As you suggest in your own question, there is in fact no contradiction in Leibniz's notation, contrary to persistent popular belief. Of course, one needs to distinguish carefully between partial derivatives and derivatives in the notation, as you did. On an even more basic level, the famous "inconsistency" of working your way from $y=x^2$ to $dy=2xdx$ is handled successfully by Leibniz who is aware of the fact that he is working with a generalized notion of "equality up to" rather than equality "on the nose". These issues were studied in detail in this recent study.
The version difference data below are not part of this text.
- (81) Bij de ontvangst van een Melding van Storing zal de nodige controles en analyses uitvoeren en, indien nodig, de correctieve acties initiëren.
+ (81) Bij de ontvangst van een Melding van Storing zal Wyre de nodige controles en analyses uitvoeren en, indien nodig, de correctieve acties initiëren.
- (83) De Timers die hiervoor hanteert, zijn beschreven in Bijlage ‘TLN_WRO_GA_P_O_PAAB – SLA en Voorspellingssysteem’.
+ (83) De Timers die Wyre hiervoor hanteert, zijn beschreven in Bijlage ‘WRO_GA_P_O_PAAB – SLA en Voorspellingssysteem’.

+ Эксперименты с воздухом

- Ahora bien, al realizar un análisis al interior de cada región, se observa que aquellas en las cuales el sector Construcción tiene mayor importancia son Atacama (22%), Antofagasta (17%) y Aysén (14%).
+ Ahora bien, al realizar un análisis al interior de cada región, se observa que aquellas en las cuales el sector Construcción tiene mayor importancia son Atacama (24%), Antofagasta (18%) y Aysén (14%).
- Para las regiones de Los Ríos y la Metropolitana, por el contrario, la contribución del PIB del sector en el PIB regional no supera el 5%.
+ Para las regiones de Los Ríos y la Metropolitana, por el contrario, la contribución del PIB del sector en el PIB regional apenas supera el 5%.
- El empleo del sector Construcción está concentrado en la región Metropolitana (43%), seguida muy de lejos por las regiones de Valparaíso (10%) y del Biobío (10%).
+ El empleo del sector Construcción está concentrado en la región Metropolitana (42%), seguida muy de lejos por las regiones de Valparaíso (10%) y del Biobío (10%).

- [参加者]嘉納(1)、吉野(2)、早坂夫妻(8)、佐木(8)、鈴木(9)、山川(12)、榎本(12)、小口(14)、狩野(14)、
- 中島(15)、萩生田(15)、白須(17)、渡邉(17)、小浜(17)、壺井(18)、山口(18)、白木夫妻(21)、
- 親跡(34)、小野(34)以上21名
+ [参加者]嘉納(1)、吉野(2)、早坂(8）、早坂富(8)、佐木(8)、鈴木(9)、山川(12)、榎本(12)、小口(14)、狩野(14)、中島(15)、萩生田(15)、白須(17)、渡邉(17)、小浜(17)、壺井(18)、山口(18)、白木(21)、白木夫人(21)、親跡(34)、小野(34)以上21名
The formula $\frac{dy}{dx}=\frac{dy}{du}\frac{du}{dx}$ holds so long as we assign to the independent variable $du$ in the denominator of $\frac{dy}{du}$ the same value as that given by the dependent variable $du$ in the numerator of $\frac{du}{dx}$. On the other hand, if as is usual one uses constant differentials $du$ in computing $\frac{dy}{du}$ the formula will be incorrect. In each instance one has to be careful about the meaning one assigns to the variables, as elsewhere in mathematics. For details see Keisler.

The OP reformulated his question in subsequent comments as wishing to understand how Leibniz himself viewed his theory and why he believed it works. This seems like a tall task but it so happens that there is a satisfactory answer to it in the literature. Namely, while Leibniz was obviously unfamiliar with the ontological set-theoretic material we take for granted today, he had a rather clear vision of the procedural aspects of his calculus, and moreover clearly articulated them unbeknownst to many historians writing today. The particular paradox of the differential ratio $\frac{dy}{dx}$ being apparently not equal on the nose to what we expect, e.g., $2x$ (which in particular undermines the "tautological" proof of the chain rule in one variable) was explained by Leibniz in terms of his transcendental law of homogeneity. On Leibniz see article1 and article2.

The consistency of Leibniz's law is demonstated in the context of modern set-theoretic assumptions in terms of the standard part principle.

13
On

Leibniz notation for the second derivative suggests a version of the chain rule: $$ \frac{d^2y}{du^2}\left(\frac{du}{dv}\right)^2=\frac{d^2y}{dv^2}. $$ This does not hold in general: for example $y=u=v^2$.

8
On

The gist of the OP's explanation of why the "cancellation" of $\partial f$'s should not be allowed (and does not work) is correct, but something more can be said.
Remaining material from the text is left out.